Ergonomics Revolutionizes Workplace

By Schwartz, Karen | THE JOURNAL RECORD, February 26, 1992 | Go to article overview

Ergonomics Revolutionizes Workplace


Schwartz, Karen, THE JOURNAL RECORD


NEW YORK _ Make the tool fit the worker. Ergonomics. It hardly sounds revolutionary, but it's revolutionizing the workplace.

Chairs for proper posture, adjustable computer stations, assembly lines at the right height, and tools that don't vibrate seem sensible. Yet, 5 million Americans have injuries that stem from improper ergonomics, the National Institute for Occupational Safety and Health said.

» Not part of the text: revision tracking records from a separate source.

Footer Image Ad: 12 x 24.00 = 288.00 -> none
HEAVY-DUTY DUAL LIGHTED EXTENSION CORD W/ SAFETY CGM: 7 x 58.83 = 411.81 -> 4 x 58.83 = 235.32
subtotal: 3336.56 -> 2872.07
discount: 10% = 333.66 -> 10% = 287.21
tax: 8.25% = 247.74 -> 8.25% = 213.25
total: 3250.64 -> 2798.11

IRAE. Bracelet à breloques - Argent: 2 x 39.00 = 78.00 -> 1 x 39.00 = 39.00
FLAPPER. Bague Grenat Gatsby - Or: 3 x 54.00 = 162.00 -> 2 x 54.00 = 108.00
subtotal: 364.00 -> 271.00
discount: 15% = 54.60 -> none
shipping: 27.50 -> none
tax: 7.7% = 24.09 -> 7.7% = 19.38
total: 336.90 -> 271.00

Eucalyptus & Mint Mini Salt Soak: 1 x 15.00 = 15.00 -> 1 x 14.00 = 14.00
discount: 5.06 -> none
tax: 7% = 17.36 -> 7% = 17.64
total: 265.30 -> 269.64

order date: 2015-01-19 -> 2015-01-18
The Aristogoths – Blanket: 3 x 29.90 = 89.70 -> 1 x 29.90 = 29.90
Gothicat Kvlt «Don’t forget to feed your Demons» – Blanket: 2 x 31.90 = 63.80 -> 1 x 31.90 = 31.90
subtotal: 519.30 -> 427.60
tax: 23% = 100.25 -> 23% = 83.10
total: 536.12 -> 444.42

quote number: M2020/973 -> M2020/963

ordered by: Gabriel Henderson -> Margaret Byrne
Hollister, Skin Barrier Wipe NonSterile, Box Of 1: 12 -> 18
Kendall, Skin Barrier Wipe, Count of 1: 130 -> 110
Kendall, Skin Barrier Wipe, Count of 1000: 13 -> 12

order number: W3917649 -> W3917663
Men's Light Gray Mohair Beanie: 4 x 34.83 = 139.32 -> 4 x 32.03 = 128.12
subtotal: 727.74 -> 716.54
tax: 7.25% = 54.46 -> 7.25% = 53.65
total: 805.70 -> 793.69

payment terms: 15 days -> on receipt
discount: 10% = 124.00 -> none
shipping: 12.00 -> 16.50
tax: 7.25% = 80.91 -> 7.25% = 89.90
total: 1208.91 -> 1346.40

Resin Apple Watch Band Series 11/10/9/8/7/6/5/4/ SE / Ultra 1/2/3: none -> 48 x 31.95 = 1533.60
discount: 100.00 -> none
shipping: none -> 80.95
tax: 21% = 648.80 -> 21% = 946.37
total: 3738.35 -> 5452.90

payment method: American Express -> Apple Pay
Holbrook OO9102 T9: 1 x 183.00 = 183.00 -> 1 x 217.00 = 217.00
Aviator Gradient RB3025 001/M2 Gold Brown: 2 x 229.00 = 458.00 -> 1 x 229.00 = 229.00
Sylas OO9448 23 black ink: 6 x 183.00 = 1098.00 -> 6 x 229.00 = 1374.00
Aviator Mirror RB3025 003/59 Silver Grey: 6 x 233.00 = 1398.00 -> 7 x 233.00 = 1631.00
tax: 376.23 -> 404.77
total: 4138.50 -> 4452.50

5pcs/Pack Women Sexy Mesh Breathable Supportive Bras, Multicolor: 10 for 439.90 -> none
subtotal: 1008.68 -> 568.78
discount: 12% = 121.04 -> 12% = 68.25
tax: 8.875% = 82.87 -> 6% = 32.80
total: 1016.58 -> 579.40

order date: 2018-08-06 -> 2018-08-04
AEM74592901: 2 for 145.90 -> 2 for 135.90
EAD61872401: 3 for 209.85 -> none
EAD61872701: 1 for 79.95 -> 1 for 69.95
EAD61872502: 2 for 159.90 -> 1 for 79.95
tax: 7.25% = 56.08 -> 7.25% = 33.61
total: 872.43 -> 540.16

"An ergonomic problem is as likely to get you as everything else put together," said Roger Stephens, head of the Occupational Safety and Health Administration's ergonomic division.

Ergonomics has become a major workplace concern of the 1990s. Labor is demanding it, companies are implementing it, and governments are regulating it. And some are making a profit from the problem. As in all fields, snake-oil salesmen exist, but work is under way to accredit experts.

Automation speeds the pace of work, and repetition of an awkward or overextended motion can stress the hands, arms, back or legs. By the next decade, half of all workers will have jobs with the potential for repetitive-motion injury, the Institute said.

In the past, a person using an old-fashioned typewriter, for instance, stopped typing to make corrections, change paper and look up the spelling of a word. A person on a word processor has none of those built-in breaks.

The consequences of poor ergonomics can be debilitating.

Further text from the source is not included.